Your instructions:
No pictures should appear. The lines from the beginning of the listing through the one holding "13.9 L4.5 16.0" must be reproduced exactly, and nothing more.

Material for the task:
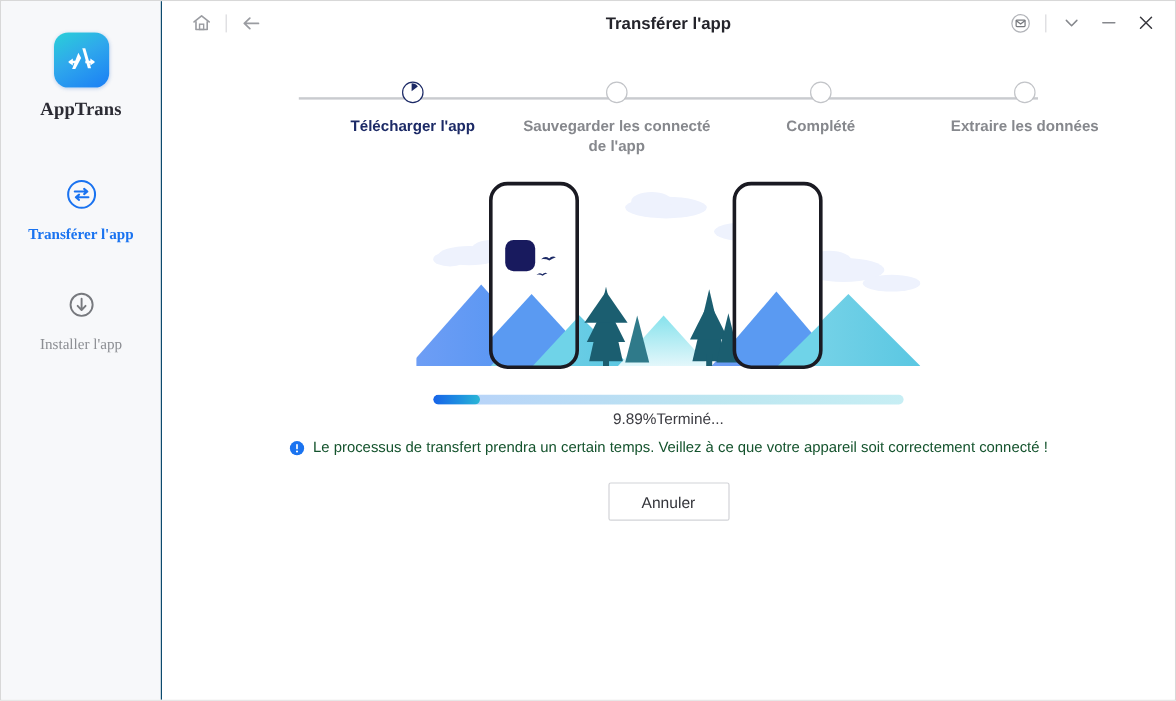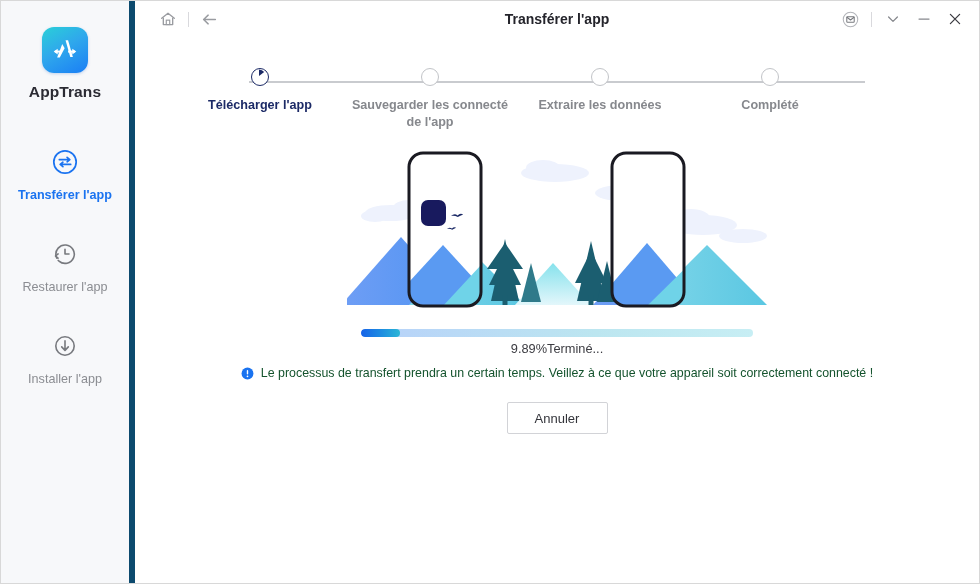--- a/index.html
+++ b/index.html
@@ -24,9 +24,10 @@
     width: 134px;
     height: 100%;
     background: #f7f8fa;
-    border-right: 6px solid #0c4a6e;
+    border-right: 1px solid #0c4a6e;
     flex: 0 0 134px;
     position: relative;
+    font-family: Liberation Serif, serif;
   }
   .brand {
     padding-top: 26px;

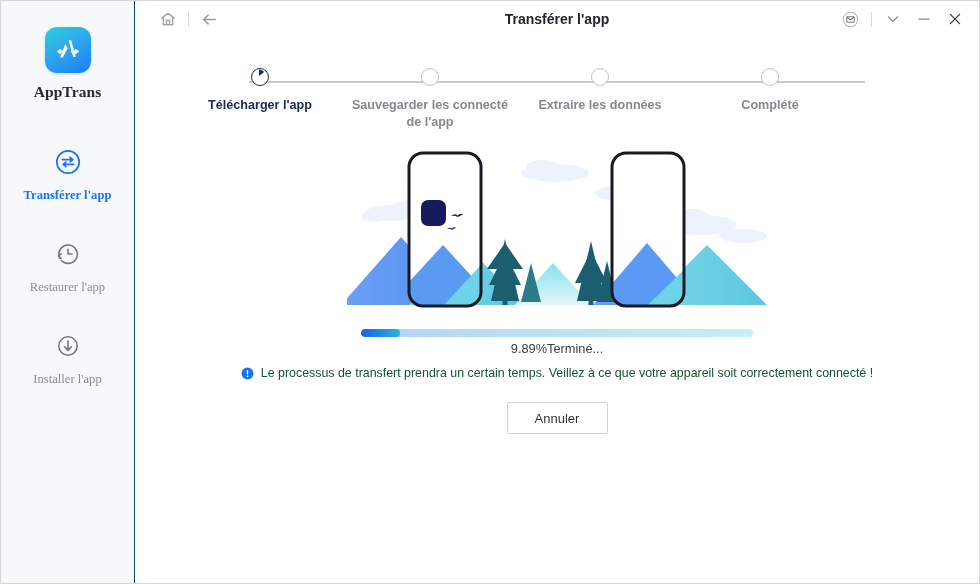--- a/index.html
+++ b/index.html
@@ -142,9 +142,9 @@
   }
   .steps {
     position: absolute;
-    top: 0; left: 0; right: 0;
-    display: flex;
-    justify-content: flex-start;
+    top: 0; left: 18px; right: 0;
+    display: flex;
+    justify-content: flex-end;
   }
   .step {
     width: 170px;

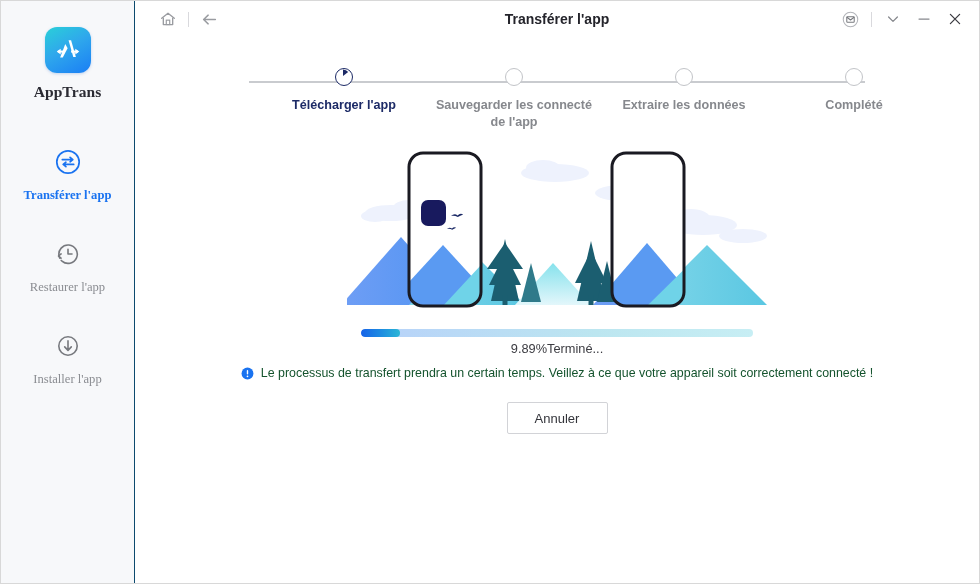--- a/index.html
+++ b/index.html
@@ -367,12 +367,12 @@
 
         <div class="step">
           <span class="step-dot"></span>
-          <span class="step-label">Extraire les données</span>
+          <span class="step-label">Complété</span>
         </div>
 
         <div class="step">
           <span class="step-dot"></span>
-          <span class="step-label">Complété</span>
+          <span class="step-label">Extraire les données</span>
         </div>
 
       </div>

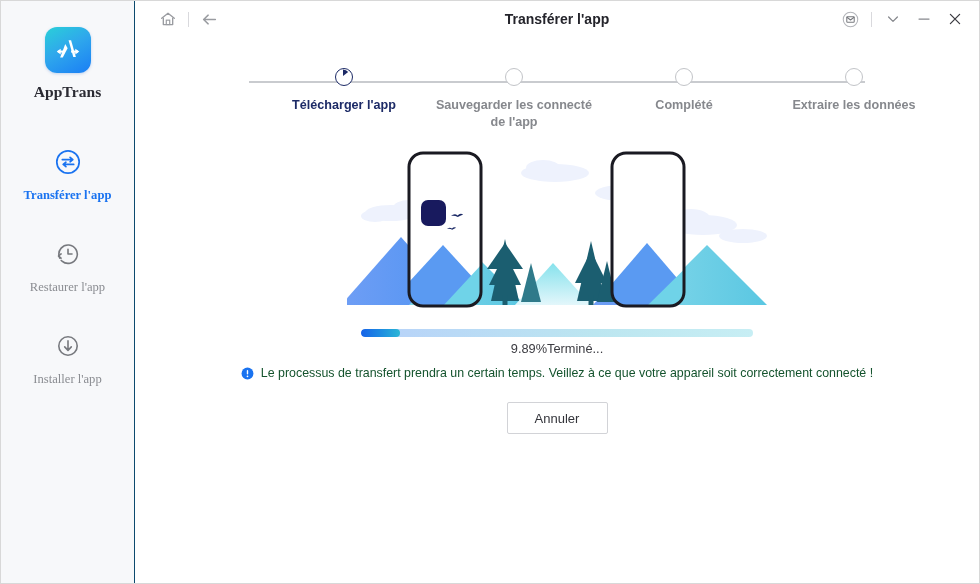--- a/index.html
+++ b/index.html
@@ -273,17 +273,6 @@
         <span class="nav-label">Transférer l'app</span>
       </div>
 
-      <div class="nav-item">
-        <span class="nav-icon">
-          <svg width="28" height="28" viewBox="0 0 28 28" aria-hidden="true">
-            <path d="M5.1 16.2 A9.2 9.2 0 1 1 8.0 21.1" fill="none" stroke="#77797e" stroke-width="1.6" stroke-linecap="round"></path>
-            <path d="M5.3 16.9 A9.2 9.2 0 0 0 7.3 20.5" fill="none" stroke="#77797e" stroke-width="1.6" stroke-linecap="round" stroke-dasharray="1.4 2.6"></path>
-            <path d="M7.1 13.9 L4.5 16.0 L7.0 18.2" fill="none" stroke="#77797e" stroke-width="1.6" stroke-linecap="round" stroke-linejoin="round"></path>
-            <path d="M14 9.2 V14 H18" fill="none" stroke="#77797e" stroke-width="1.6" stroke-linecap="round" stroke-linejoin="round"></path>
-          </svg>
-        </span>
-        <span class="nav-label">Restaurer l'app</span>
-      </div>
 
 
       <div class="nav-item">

Answer to this exercise:
--- a/index.html
+++ b/index.html
@@ -24,9 +24,10 @@
     width: 134px;
     height: 100%;
     background: #f7f8fa;
-    border-right: 6px solid #0c4a6e;
+    border-right: 1px solid #0c4a6e;
     flex: 0 0 134px;
     position: relative;
+    font-family: Liberation Serif, serif;
   }
   .brand {
     padding-top: 26px;

--- a/index.html
+++ b/index.html
@@ -142,9 +142,9 @@
   }
   .steps {
     position: absolute;
-    top: 0; left: 0; right: 0;
-    display: flex;
-    justify-content: flex-start;
+    top: 0; left: 18px; right: 0;
+    display: flex;
+    justify-content: flex-end;
   }
   .step {
     width: 170px;

--- a/index.html
+++ b/index.html
@@ -367,12 +367,12 @@
 
         <div class="step">
           <span class="step-dot"></span>
-          <span class="step-label">Extraire les données</span>
+          <span class="step-label">Complété</span>
         </div>
 
         <div class="step">
           <span class="step-dot"></span>
-          <span class="step-label">Complété</span>
+          <span class="step-label">Extraire les données</span>
         </div>
 
       </div>

--- a/index.html
+++ b/index.html
@@ -273,17 +273,6 @@
         <span class="nav-label">Transférer l'app</span>
       </div>
 
-      <div class="nav-item">
-        <span class="nav-icon">
-          <svg width="28" height="28" viewBox="0 0 28 28" aria-hidden="true">
-            <path d="M5.1 16.2 A9.2 9.2 0 1 1 8.0 21.1" fill="none" stroke="#77797e" stroke-width="1.6" stroke-linecap="round"></path>
-            <path d="M5.3 16.9 A9.2 9.2 0 0 0 7.3 20.5" fill="none" stroke="#77797e" stroke-width="1.6" stroke-linecap="round" stroke-dasharray="1.4 2.6"></path>
-            <path d="M7.1 13.9 L4.5 16.0 L7.0 18.2" fill="none" stroke="#77797e" stroke-width="1.6" stroke-linecap="round" stroke-linejoin="round"></path>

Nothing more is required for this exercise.